[sword-devel] Spelling (was Versification/Encoding issues)

Mike Hart just_mike_y at yahoo.com
Thu Jan 8 15:58:44 MST 2009

On issue 4, spelling:

I've taken everyone's advice on spelling to heart, I will try to remain true to the original text copy. 

> As for spelling, and as a fascinating learning experience, pick up your
> printed KJV Bible and examine the spelling of the word "ankle[s]" in Ezekiel
> 47:3 and Acts 3:7.
> Some editions have "ancle", others have
> "ankle".
> Ostensibly both streams are based on the Authorised Version
> of 1769.  So
> Peter's advice is spot on.
> -- David

That's interesting, because ancle is one of the words I corrected in JSFB -- the OCR had ancle, but the PDF itself, my paper KJV copy, and my JPS complete Tanach (individual volumes) had ankle...  I can't say what verse it was, at the time I was hunting for e's that had been OCR'd into c's  (search for 'regular expression' [bcdfghjklmnpqrstvwxy]c[bcdfgjklmnpqrstvwx] in kwrite)

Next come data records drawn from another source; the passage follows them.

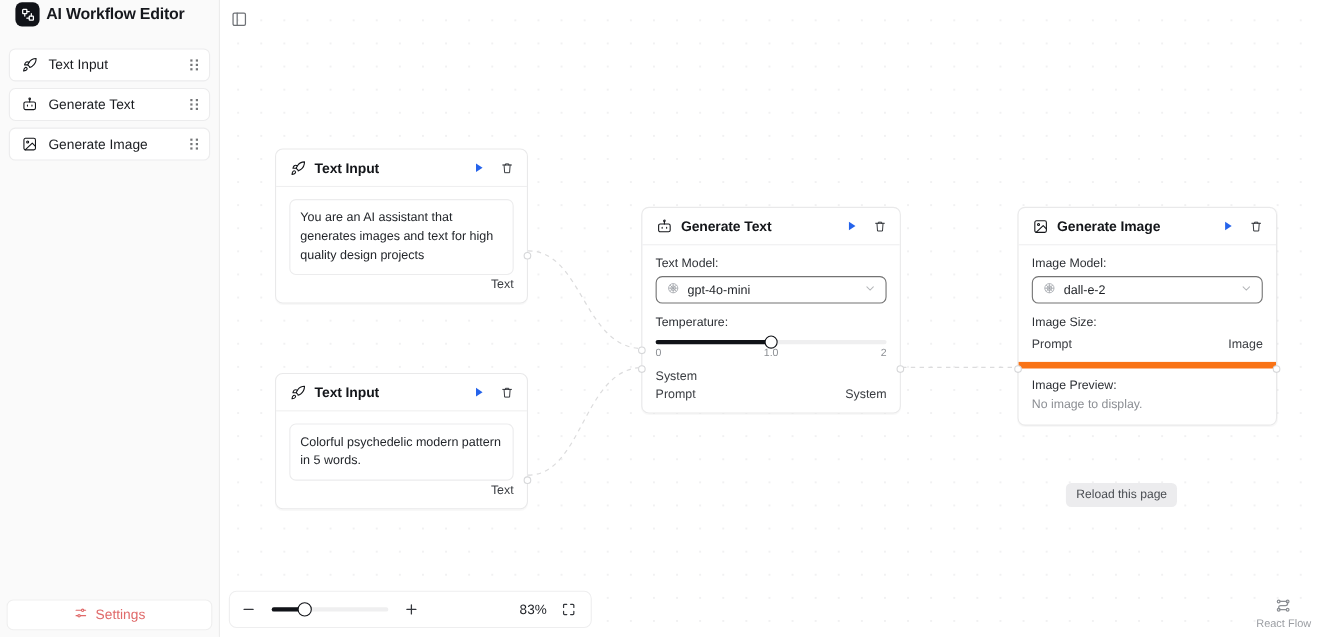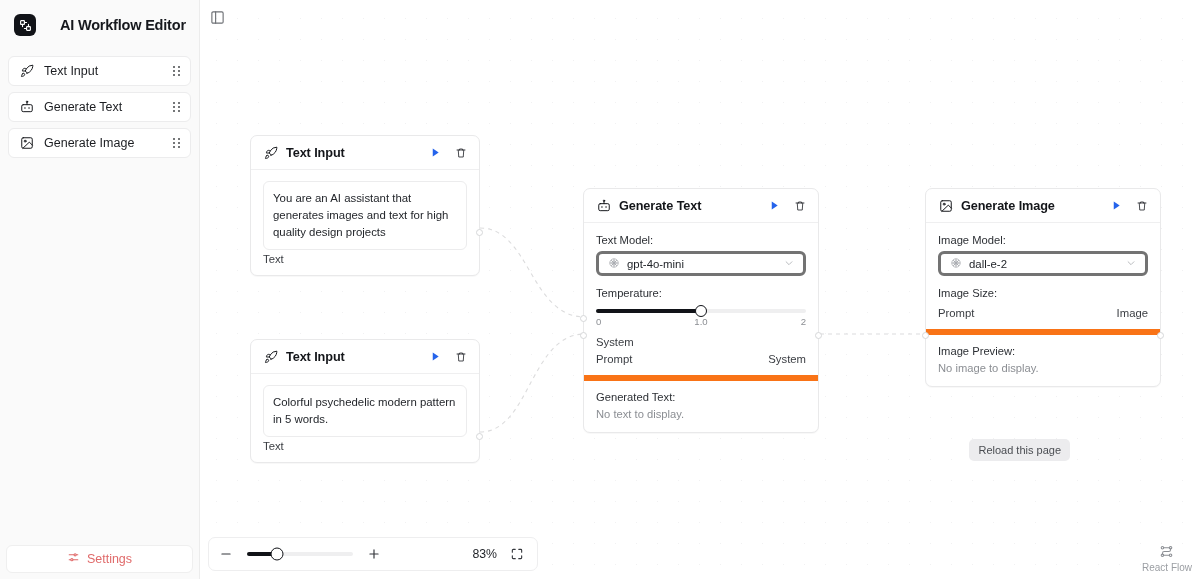"AI Workflow Editor" .brand { gap: 24px -> 6px; padding: 14px 12px 12px 14px -> 2px 12px 12px 14px }
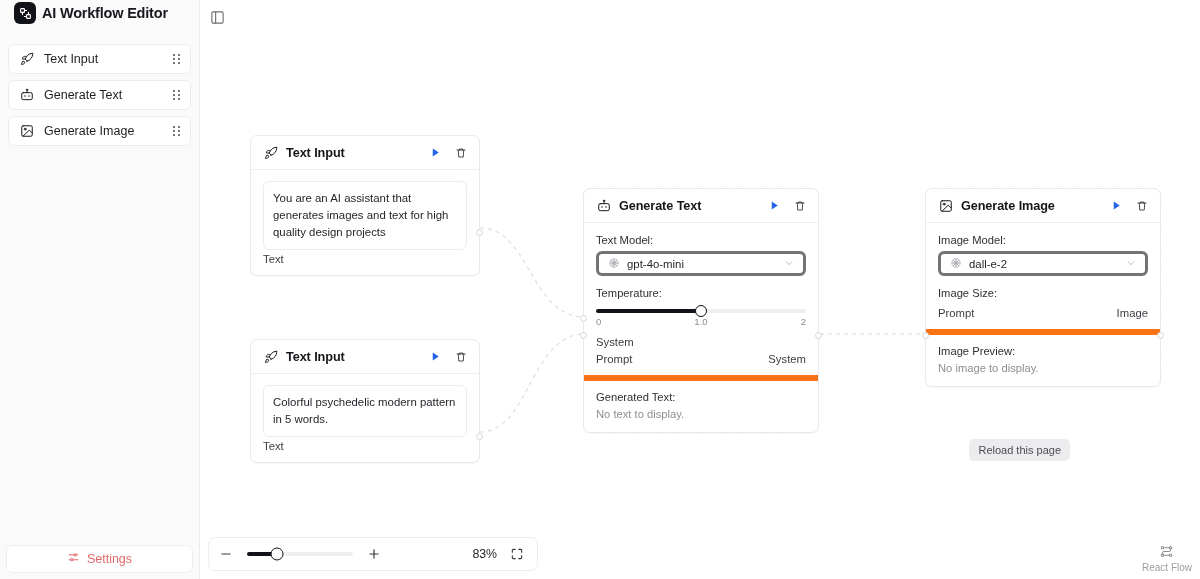"Text" .handle-row.single { justify-content: none -> flex-end }
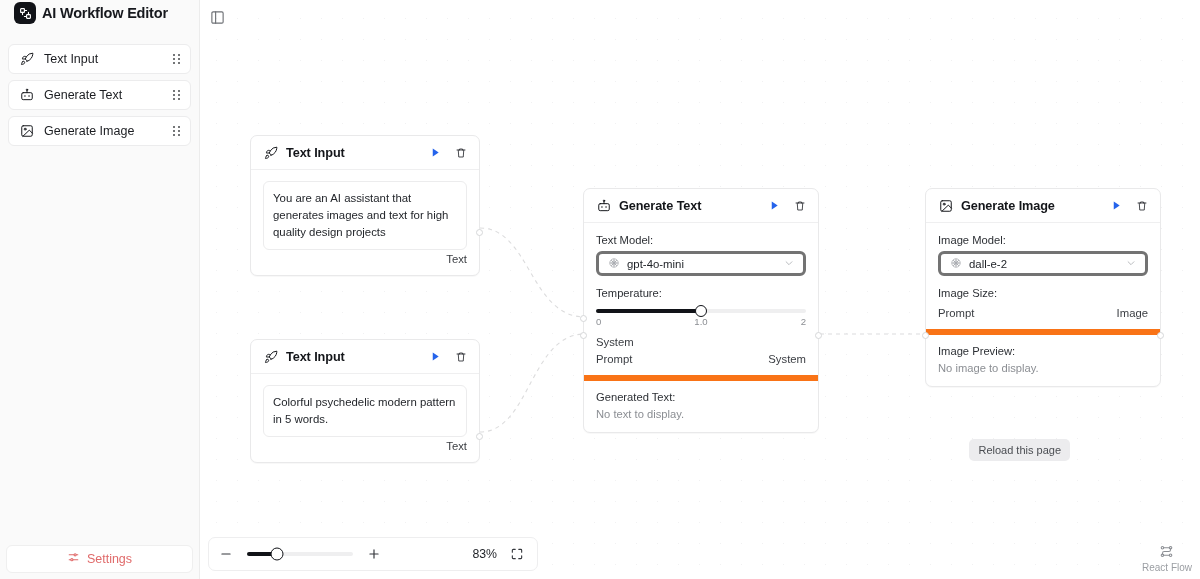"gpt-4o-mini" .select { border: 3px solid #737373 -> 1px solid #737373 }
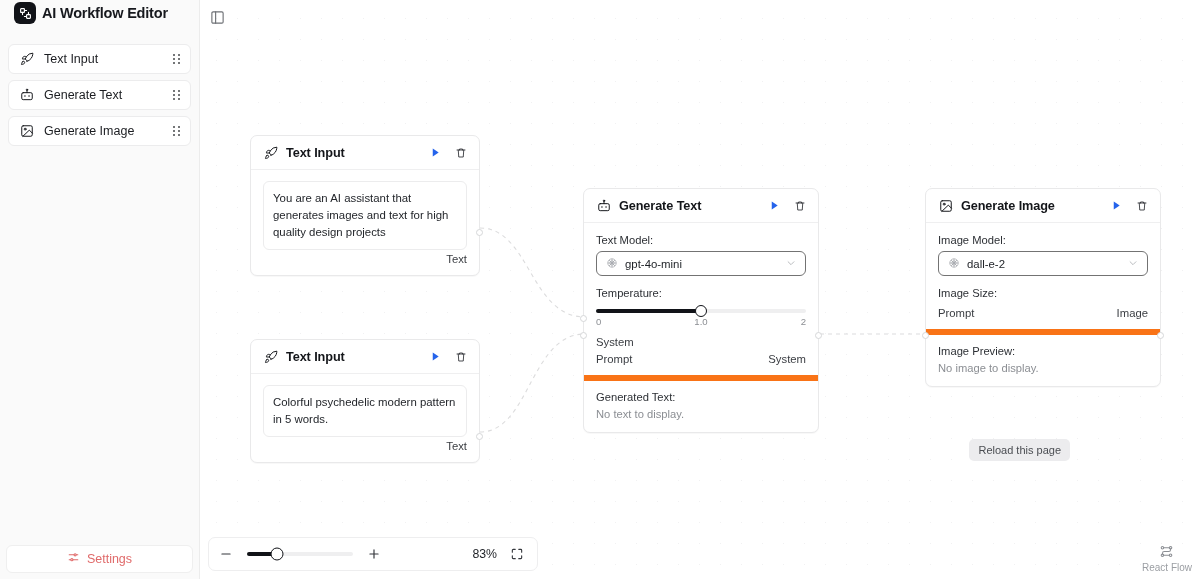"Generated Text:" div.node-foot { html: <div> <div>Generated Text:</div> <div>No text to display.</div> </div> -> none }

On the subject, but in an opposing view, if you look at the 1611 text of the KJV, you'll note that some ~50% of the words are spelled different from what we call call the "King James Version" today, but it doesn't really seem to matter. Read for example the 23rd psalm, It is still (or originally) the same as what we know and memorize in Sunday school at age 9, regardless of the spelling. I don't remember the spelling when I recite. 

KJV1611 23rd pfalme

(there's a zoom button in the upper left margin, it is readable at 50% ) (**)-see further note below.

Since the 1769 version is still called the "King James" and they both read largely the same, I'd say the spelling is not as important as the word (as pronounced). And even then, a good number of words have been 'updated' from the 1611 copy in the 1769 'true' KJV. 

I've taken everyone's advice on spelling to heart, I will try to remain true to the original text copy. 

That said, If you look at the quality of the Jewish School and Family Bible scans, you will see that I'm up against a mammoth task just getting a readable text, much less one that is letter-exact. About 10%-20% of the words were mis-interpreted by the OCR. I've managed to reverse engineer the OCR process and repair the meaning of most words. That is, an OCR interprets the same font the same way most of the time, so what may appear to be gibberish in the OCR output can be repaired by careful examination of the OCR errors. For example, in JSFB, the italicized words are generally simple short modifier words: the, of , to, etc.  The OCR did poorly at interpreting these words, but it did do a fair job of being repeatable in how it interpreted them ("of" turned into o/* or o/' or o/".)  I've done countless search and replace for things like V/ -> W, etc to restore the characters to readable text. What I've got now matches the PDF for 95+% of my random checks,
 with mostly missing letters and punctuation for most mismatches now. (and no I'm not trying to keep italicized words.. plain text only. )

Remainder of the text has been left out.